Гавин подождал, пока семейная пара скрылась за дверью, и спросил:
– Ты что-нибудь выяснил, Алек? Ты уже знаешь, кто пытался убить миледи?
– Почему ты ничего не рассказываешь нам? – вмешался Маркус.
– Перестань хмуриться, Маркус. Придет время, и я вам все расскажу. Вы проверили комнаты наверху, Гавин?
– Я слежу за всеми дверями, – ответил тот. – Эдит сейчас в комнате у Мери. Она хочет попросить у миледи разрешения остаться со своей племянницей на ночь.
– Стража будет стоять всю ночь под окнами твоей спальни, – сказал Маркус.
– Поставьте еще двоих у лестницы. Никто не должен подниматься наверх.
– Так ты выяснил, кто это сделал? – настаивал Гавин.
– Я почти уверен, что знаю это. Завтра мы расставим наши сети, и убийца попадет в них. Все это время я искал не там, где надо.
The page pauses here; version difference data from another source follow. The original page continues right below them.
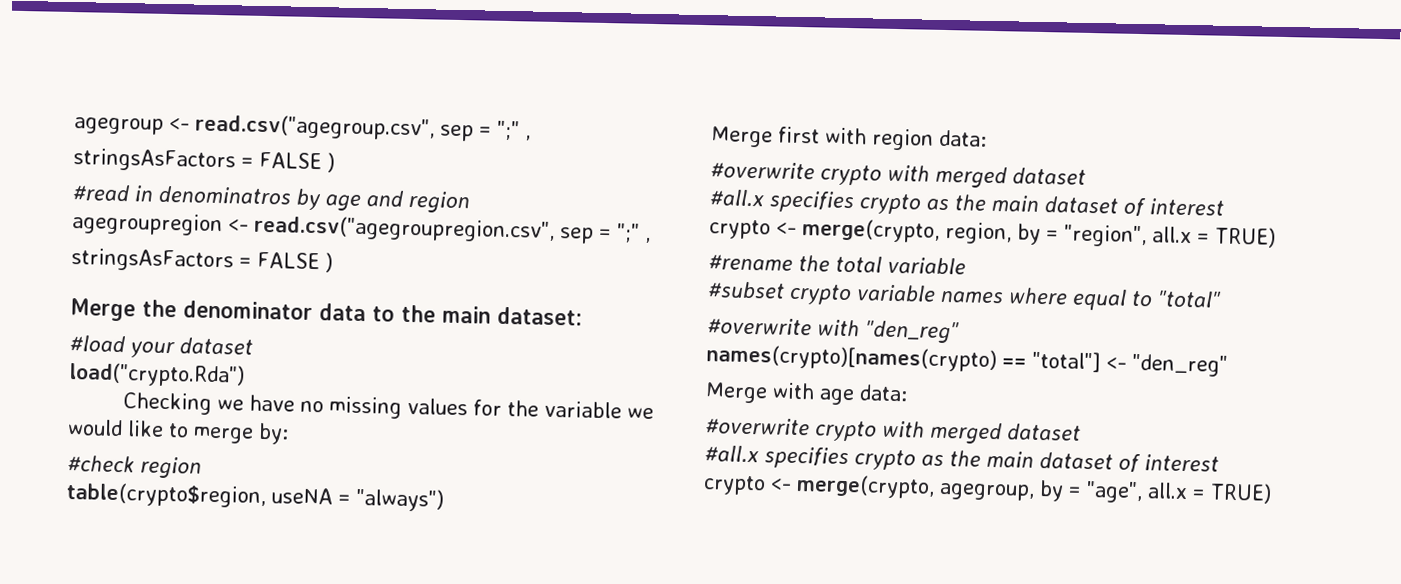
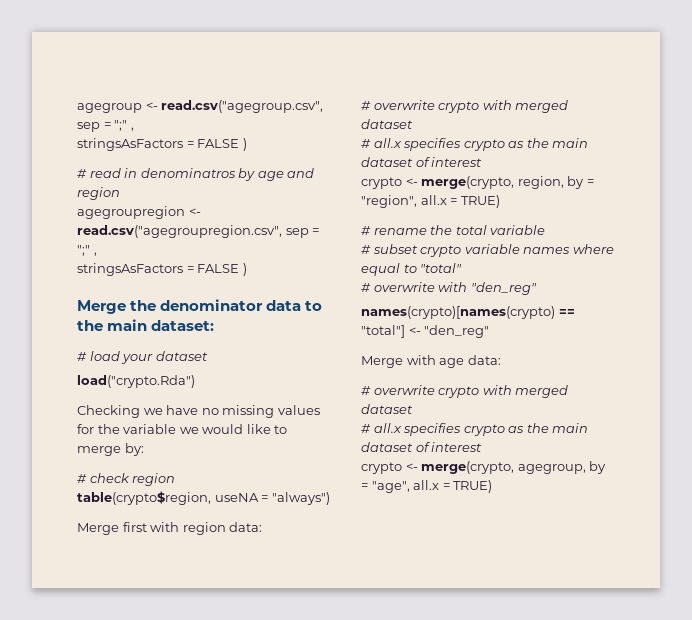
- #read in denominatros by age and region
+ # read in denominatros by age and region
- #load your dataset
+ # load your dataset
- #check region
+ # check region
  Merge first with region data:
- #overwrite crypto with merged dataset
- #all.x specifies crypto as the main dataset of interest
+ # overwrite crypto with merged dataset
+ # all.x specifies crypto as the main dataset of interest
- #rename the total variable
+ # rename the total variable
- #subset crypto variable names where equal to "total"
+ # subset crypto variable names where equal to "total"
- #overwrite with "den_reg"
+ # overwrite with "den_reg"
  Merge with age data:
- #overwrite crypto with merged dataset
- #all.x specifies crypto as the main dataset of interest
+ # overwrite crypto with merged dataset
+ # all.x specifies crypto as the main dataset of interest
Если моя догадка подтвердится, отец Мердок сможет освятить могилу Елены.
– Не понимаю, – прошептал Маркус.
– Сейчас я почти уверен, что Елена не убивала себя, – ответил Кинкейд. – Она была убита.
«Он обращается с ней, как с дорогой реликвией. Дурак! Неужели он думает, что сможет остановить меня? Во мне слишком много хитрости, и я ему не по зубам.
Пришло время снова бросить ему вызов. Я убью эту девчонку завтра. Ребенок пока подождет… Сначала нужно насладиться одним убийством.
Боже, дай мне тогда силы скрыть мой восторг!»
Когда Алек вошел в комнату, Джейми крепко спала. Ее лицо было прекрасным и безмятежным. Алек откинул одеяло, нагнулся и обнял ее. Она застонала во сне и, вытянув обнаженную ногу, коснулась его ноги.
Даже спящая она возбуждала его. Алек провел ладонью по стройной спине, и Джейми, не открывая глаз, что-то прошептала. Может быть, просила оставить ее в покое? Но он уже не мог совладать с собой.
Спящая жена казалась Алеку богиней. Ночная рубашка сбилась вверх, обнажив стройные ноги, кожа в тусклом свете свечи отливала золотом. Алек склонился над женой и осторожно стянул с нее рубашку. Она снова пробормотала что-то неразборчивое и нахмурилась.